Large File Upload with Chunking, Resume, and RandomAccessFile in Java
This article explains how to handle multi‑gigabyte video uploads by splitting files into chunks, using MD5 for identification, implementing resumable and instant uploads with Spring Boot and Redis, and leveraging Java's RandomAccessFile and memory‑mapped I/O for efficient merging.
Appetizer
Hello everyone, today I share another practical article and hope you like it.
Recently I received a new requirement to upload a ~2 GB video file. Trying it with OSS in the test environment took more than ten minutes, and because of company resource constraints I abandoned that solution.
When it comes to large‑file upload, the first thing that comes to mind is various cloud storage services.

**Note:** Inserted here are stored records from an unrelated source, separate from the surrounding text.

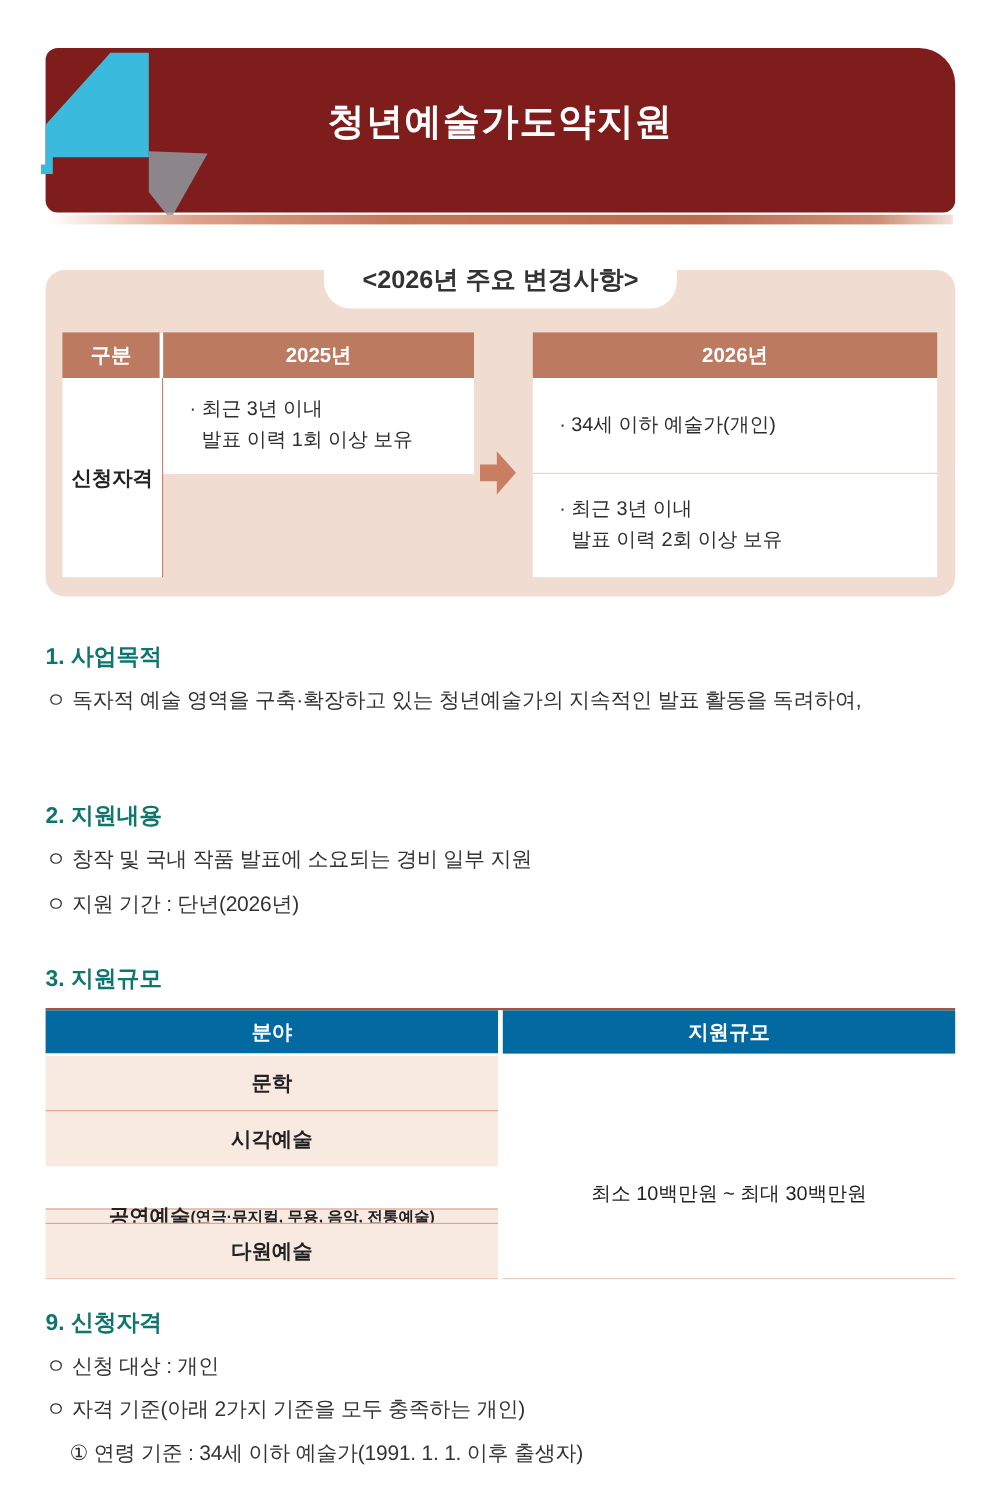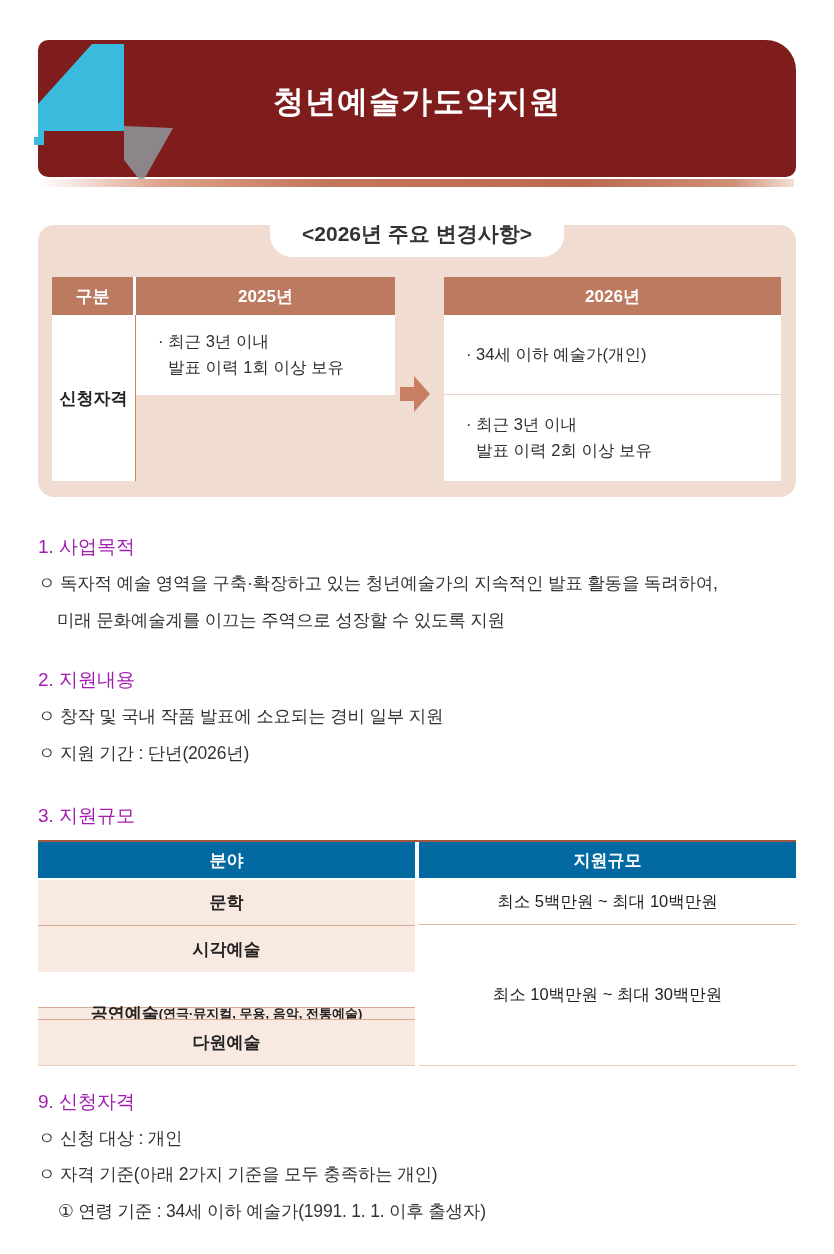--- a/index.html
+++ b/index.html
@@ -36,7 +36,7 @@
   .arrow{position:absolute;left:362px;top:150px;width:30px;height:38px;}
 
   
-  .sec-title{position:absolute;left:38px;font-size:19px;font-weight:400;color:#a21caf;white-space:nowrap;}
+  .sec-title{position:absolute;left:38px;font-size:19px;font-weight:700;color:#0f766e;white-space:nowrap;}
   .line{position:absolute;left:38px;font-size:17.5px;color:#333;letter-spacing:-0.2px;white-space:nowrap;}
   .indent1{left:57px;}
   .indent2{left:58px;}

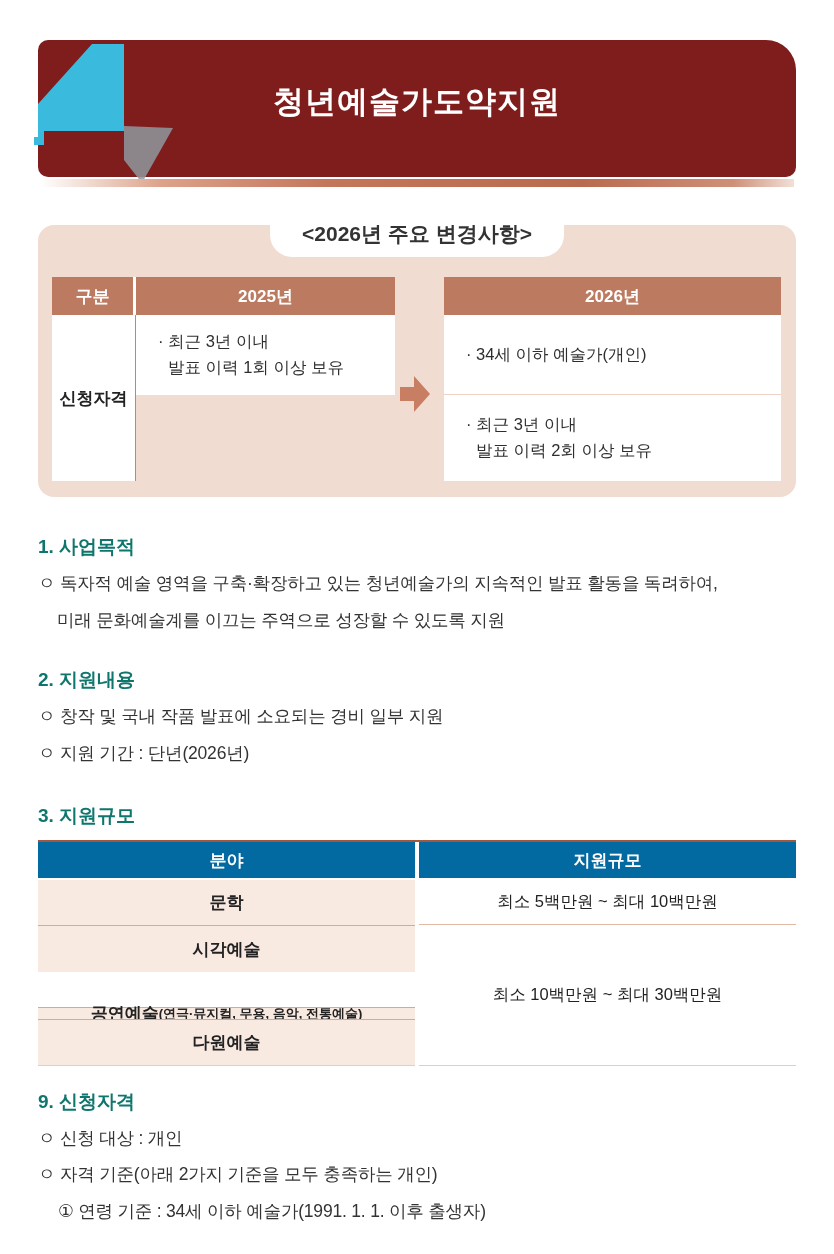--- a/index.html
+++ b/index.html
@@ -107,7 +107,6 @@
 
   <div class="sec-title" style="top:534px;">1. 사업목적</div>
   <div class="line" style="top:571px;">ㅇ 독자적 예술 영역을 구축·확장하고 있는 청년예술가의 지속적인 발표 활동을 독려하여,</div>
-  <div class="line indent1" style="top:608px;">미래 문화예술계를 이끄는 주역으로 성장할 수 있도록 지원</div>
 
   <div class="sec-title" style="top:667px;">2. 지원내용</div>
   <div class="line" style="top:704px;">ㅇ 창작 및 국내 작품 발표에 소요되는 경비 일부 지원</div>

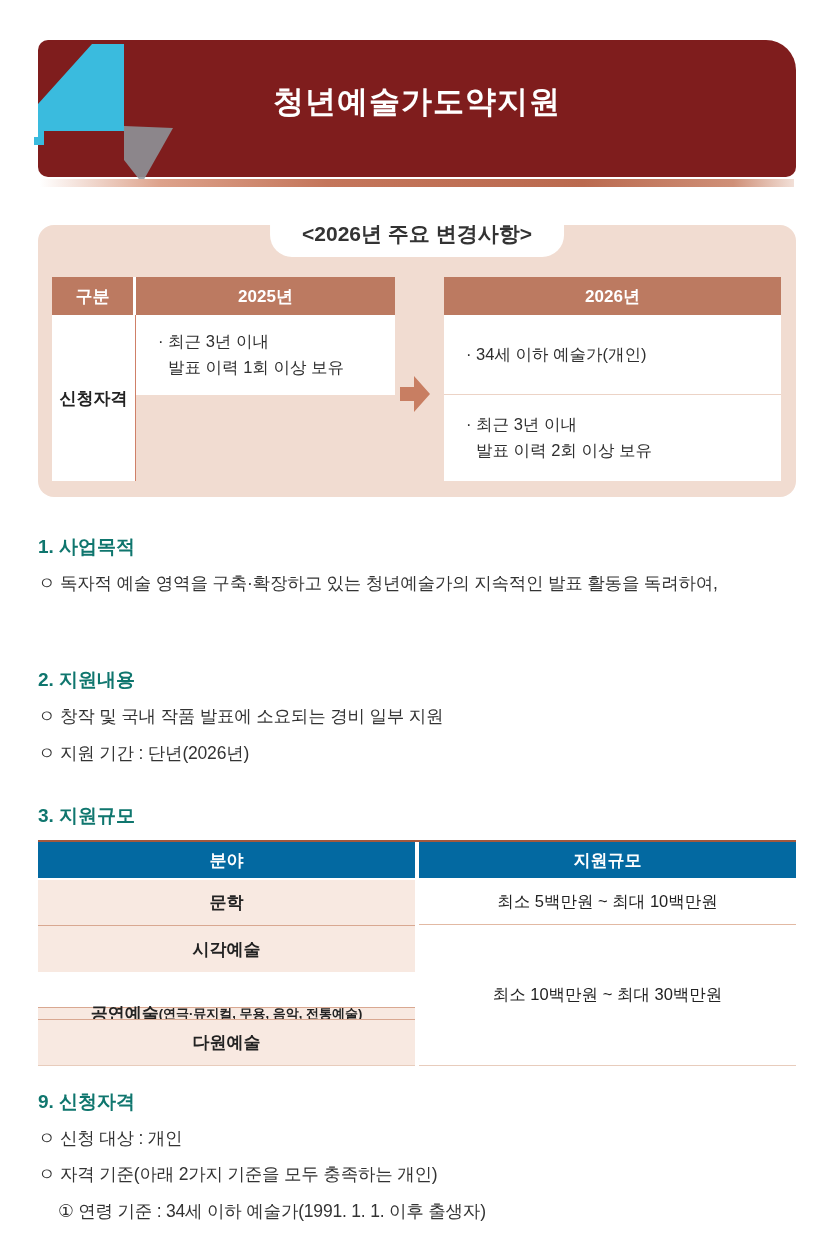--- a/index.html
+++ b/index.html
@@ -126,7 +126,6 @@
     </div>
     <div class="cat cat-next cat-last" style="grid-row:5;">다원예술</div>
 
-    <div class="val val-1">최소 5백만원 ~ 최대 10백만원</div>
     <div class="val val-2">최소 10백만원 ~ 최대 30백만원</div>
   </div>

Users often upload their "small movies" to these services, which usually support chunked upload, resumable upload, and instant upload, reducing the impact of network fluctuations and bandwidth limits and greatly improving user experience.
Here are a few key concepts:
File chunking : split a large file into smaller pieces, upload/download each piece, then reassemble them into the original file.
Resumable upload : upload each chunk in a separate thread; if a network failure occurs, the upload can continue from the already uploaded part without starting over.
Instant upload : if the file already exists on the server, the system returns the file URI directly.
RandomAccessFile
Normally we use FileInputStream , FileOutputStream , FileReader , FileWriter and other IO streams to read files. This article introduces RandomAccessFile .
RandomAccessFile directly extends Object and implements the DataInput and DataOutput interfaces. It supports random reading and writing of files, similar to accessing a large byte array in a file system.
The class is based on a "file pointer" (a cursor or index). The pointer can be read with getFilePointer() and set with seek() .
When reading, bytes are taken from the current file pointer; when writing beyond the current end, the underlying array expands. RandomAccessFile offers four access modes:
r : read‑only; write operations throw IOException .
rw : read/write; creates the file if it does not exist.
rws : read/write; forces every update of file content or metadata to be written to the storage device.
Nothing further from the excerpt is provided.